Carmen urges her to visit the santero, a fortune-teller: "All he asks is that you trust him/ And the shells he will throw."

Esmerelda, with no other options, takes her advice in the next song, aptly titled "Santero." She introduces herself to the seer and admits: "I almost used a knife today/ I could have killed someone/ Will this cast a shadow on my son?" We assume the knife was wielded in the scene in which she discovered the nuns' abuse.

The santero casts his shells. He eerily foretells of a "hot night" in New York, a "playground filled with cries"; a "quarter moon like a dagger" lighting the scene. "Elegua, king of the crossroads/ His colors red and black/ Sees a blade leap in the moonlight/ But he does not hold it back./ So say the shells," he demures.

Esmerelda dismisses the prophecy. It is not characteristic for her son to be "wicked," she says, And as she does not even believe in the ability to foretell the future, she cannot imagine it cements her son's destiny. 

Nevertheless, there is one more throw of shells she has paid for... "I see him staggering through the desert/ But he must not break his chain/ Until St. Lazarus in his mercy/Turns his thirsty soul to rain." Then Lazarus joins the santero: "So this, then, is the future/ From which no one can escape/ The cape and the umbrella/ The umbrella and the cape."

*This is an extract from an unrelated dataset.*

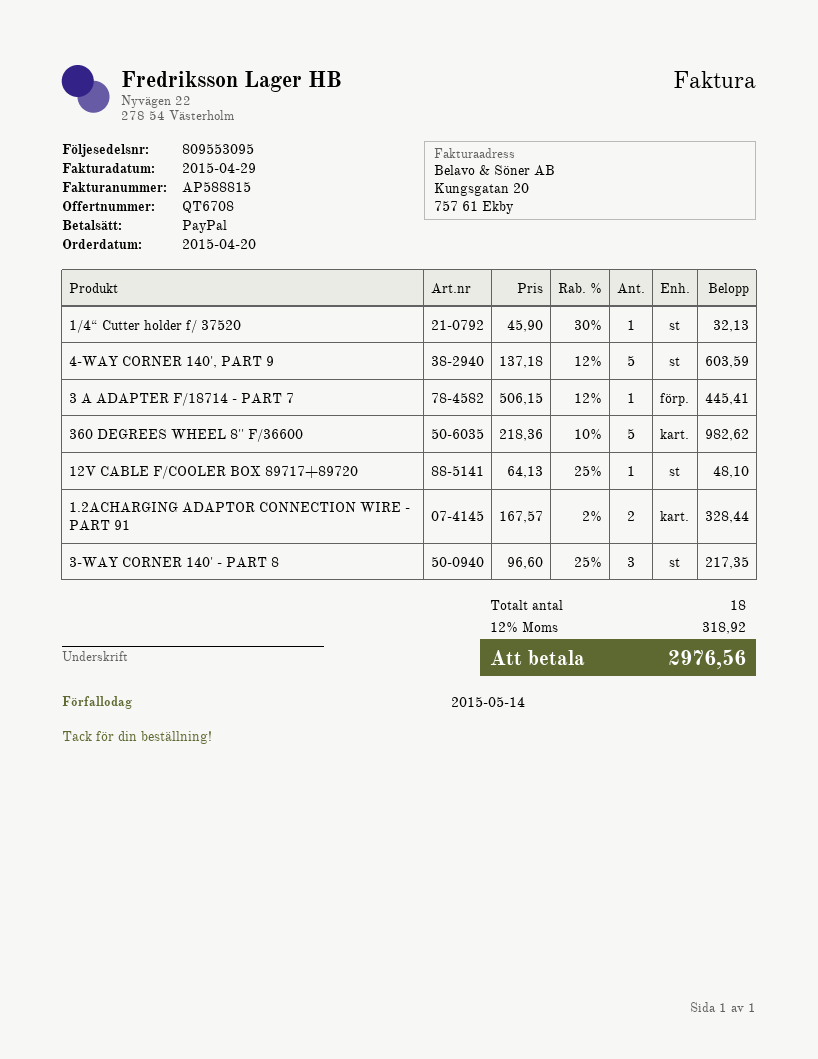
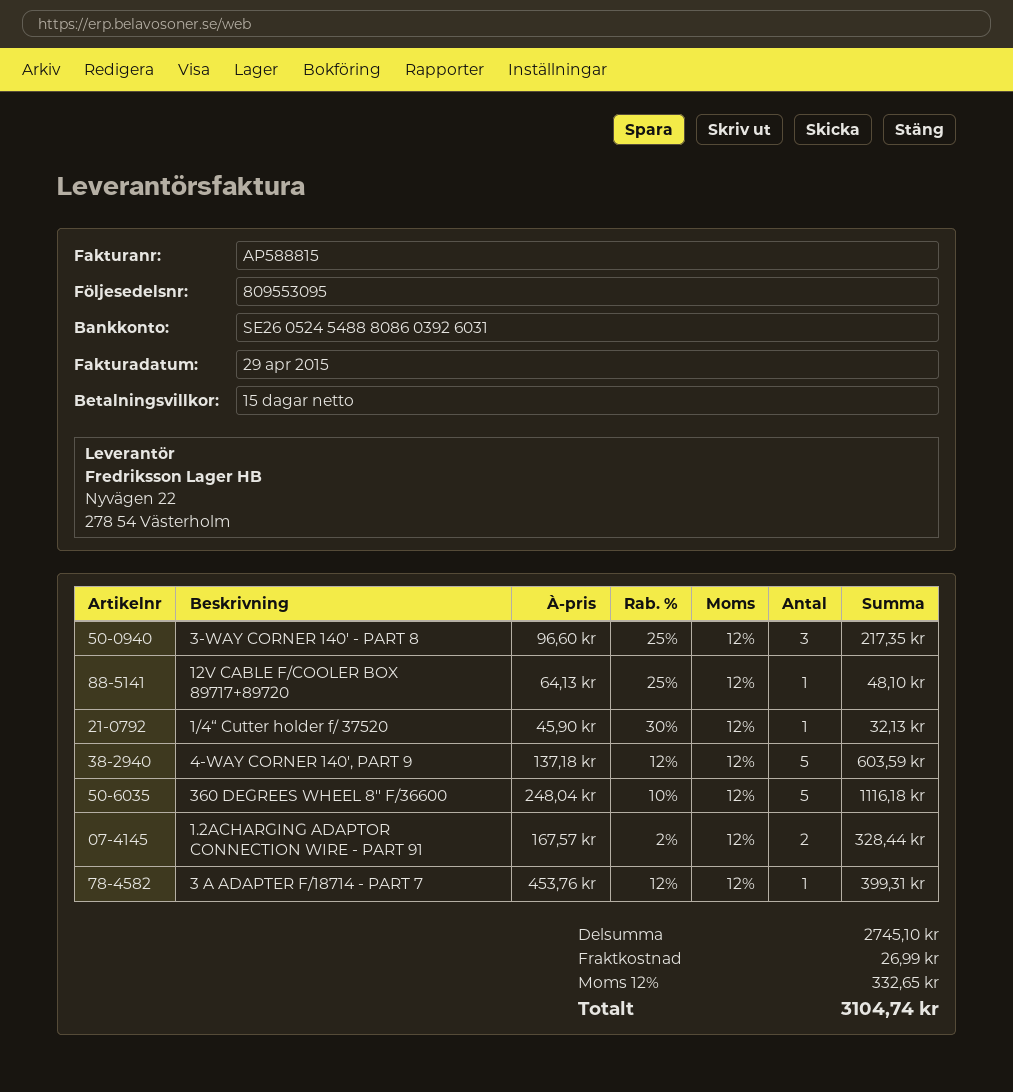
3 A ADAPTER F/18714 - PART 7: 1 x 506.15 - 12% = 445.41 -> 1 x 453.76 - 12% = 399.31
360 DEGREES WHEEL 8'' F/36600: 5 x 218.36 - 10% = 982.62 -> 5 x 248.04 - 10% = 1116.18
shipping: none -> 26.99
tax: 12% = 318.92 -> 12% = 332.65
total: 2976.56 -> 3104.74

Esmerelda leaves the santero even more upset. She sings the song "Chimes" to her son and herself. She cannot return to the poorhouse, even though now she has even less money. She scolds herself for wasting it on such nonsense: "How could I trust a man who... rolls the stars like dice/ And turns a simple woman's savings/ Into a gambler's pack of lies?" The prophecy wasn't even soothing, she mutters. And now she hears the dinnertime bells at the poorhouse, where she cannot any longer set foot, while he cannot feed her own children.

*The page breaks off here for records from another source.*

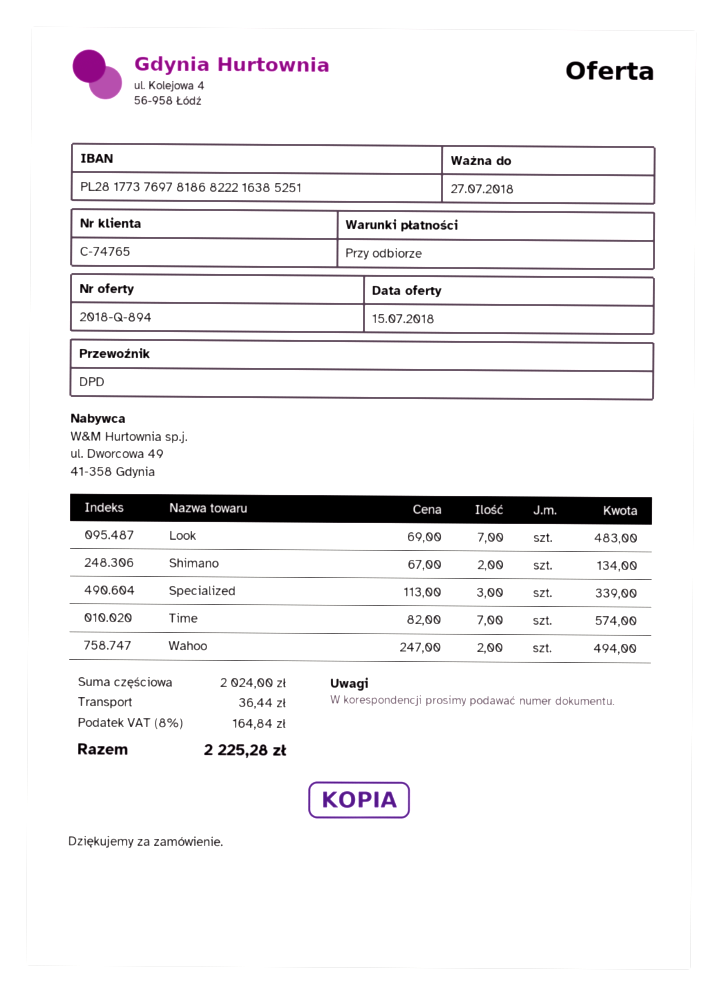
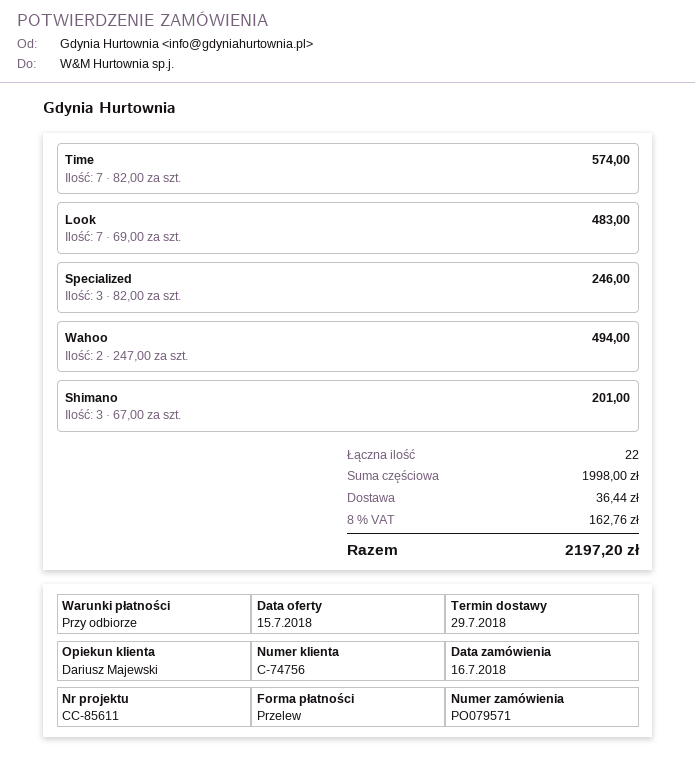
customer number: C-74765 -> C-74756
Shimano: 2 x 67.00 = 134.00 -> 3 x 67.00 = 201.00
Specialized: 3 x 113.00 = 339.00 -> 3 x 82.00 = 246.00
subtotal: 2024.00 -> 1998.00
tax: 8% = 164.84 -> 8% = 162.76
total: 2225.28 -> 2197.20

Still, she promises Sal that she will do anything to prevent the prophecy: "I'd wash all the laundry of the ocean... to stop the moon in motion." She is baffled that the santero could look into his eyes and see a "murderer." Esmerelda concludes, "He read the fate of someone else/ The prophecy is wrong."

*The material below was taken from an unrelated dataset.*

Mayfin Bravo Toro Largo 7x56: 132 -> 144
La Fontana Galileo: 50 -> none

Evidently, these events occur just before Christmas, because the next song has three wandering musicians telling us so. Also, the song is called "Christmas in the Mountains." They act as a Greek chorus for the moment, and tell that their hymn is called the "Aguinaldo."

Carmen, whom Esmerelda explained to the santero she had met in a garden (the poorhouse garden?), asks how it went. Esmerelda rolls her eyes and tells her. So Carmen changes the subject: "What now, Esmerelda?/ What's in store for you?". She cryptically replies, "I don't shop in any store/ That makes a crazy woman out of you," The implication seems to be that she is done planning for and peeking into the future for now.

But Carmen has a surprise-- a package from New York. It contains a scarf-- red and black-- and a ticket from a Reverend Gonzales there: "He wants me for his wife," Esmerelda reads in the enclosed note. She recalls that she confided in him after her husband, Gumersindo, left. The reverend "was going back to America/ Said he'd send for us, soon." (This is the man Salvador mentioned earlier, his "stepfather in black" who "preached the fire of the Pentacostal Church.")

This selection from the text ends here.